(Saved entries)

BEGIN

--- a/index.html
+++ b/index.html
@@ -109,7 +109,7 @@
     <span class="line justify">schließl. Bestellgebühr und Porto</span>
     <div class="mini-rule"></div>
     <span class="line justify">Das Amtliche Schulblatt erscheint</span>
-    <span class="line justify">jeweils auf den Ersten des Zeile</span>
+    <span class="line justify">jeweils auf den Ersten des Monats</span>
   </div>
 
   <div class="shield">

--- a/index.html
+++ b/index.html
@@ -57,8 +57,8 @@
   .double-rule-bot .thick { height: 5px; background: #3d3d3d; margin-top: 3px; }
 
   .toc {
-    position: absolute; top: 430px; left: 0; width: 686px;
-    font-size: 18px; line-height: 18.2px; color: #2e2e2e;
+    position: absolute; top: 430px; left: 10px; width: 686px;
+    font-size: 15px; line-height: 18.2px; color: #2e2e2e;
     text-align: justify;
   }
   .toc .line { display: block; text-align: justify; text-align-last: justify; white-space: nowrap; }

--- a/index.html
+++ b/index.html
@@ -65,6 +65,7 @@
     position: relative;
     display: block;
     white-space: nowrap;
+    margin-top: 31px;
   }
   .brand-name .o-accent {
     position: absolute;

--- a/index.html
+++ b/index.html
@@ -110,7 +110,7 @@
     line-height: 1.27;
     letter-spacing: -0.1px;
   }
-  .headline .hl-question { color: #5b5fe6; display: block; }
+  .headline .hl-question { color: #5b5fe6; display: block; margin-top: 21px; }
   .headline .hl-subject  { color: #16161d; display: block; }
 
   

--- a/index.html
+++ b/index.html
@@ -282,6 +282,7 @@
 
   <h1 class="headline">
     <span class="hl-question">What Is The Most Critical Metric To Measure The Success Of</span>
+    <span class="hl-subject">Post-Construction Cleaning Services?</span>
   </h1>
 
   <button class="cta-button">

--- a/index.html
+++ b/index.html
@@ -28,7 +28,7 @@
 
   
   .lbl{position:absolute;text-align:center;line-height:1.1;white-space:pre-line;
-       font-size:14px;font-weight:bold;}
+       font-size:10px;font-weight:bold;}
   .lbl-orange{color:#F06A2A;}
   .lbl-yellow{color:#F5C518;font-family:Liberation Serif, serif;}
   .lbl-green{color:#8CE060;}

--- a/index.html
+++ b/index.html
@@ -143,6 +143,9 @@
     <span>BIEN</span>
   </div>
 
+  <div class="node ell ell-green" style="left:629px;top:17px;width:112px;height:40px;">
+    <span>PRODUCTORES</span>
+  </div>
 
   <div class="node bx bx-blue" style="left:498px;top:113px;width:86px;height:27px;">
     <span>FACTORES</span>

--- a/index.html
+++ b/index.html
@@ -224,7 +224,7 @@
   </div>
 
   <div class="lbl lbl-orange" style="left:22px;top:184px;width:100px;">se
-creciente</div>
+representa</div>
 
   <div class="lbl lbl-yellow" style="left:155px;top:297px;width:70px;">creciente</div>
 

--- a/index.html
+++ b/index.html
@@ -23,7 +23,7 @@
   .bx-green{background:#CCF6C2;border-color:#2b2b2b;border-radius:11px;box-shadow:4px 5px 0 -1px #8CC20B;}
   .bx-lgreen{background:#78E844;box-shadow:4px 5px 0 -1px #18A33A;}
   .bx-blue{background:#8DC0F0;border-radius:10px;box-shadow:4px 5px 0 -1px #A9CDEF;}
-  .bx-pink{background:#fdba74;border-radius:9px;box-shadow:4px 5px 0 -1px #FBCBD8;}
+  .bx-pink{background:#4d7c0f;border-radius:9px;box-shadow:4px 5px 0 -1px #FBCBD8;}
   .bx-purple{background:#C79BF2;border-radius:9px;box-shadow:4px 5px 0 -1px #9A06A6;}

END

Activity >>
Only lines with the word "span" go in the answer. Take them all from the entries above.

Expected answer >>
     <span class="line justify">schließl. Bestellgebühr und Porto</span>
     <span class="line justify">Das Amtliche Schulblatt erscheint</span>
-    <span class="line justify">jeweils auf den Ersten des Zeile</span>
+    <span class="line justify">jeweils auf den Ersten des Monats</span>
     <span class="hl-question">What Is The Most Critical Metric To Measure The Success Of</span>
+    <span class="hl-subject">Post-Construction Cleaning Services?</span>
     <span>BIEN</span>
+    <span>PRODUCTORES</span>
     <span>FACTORES</span>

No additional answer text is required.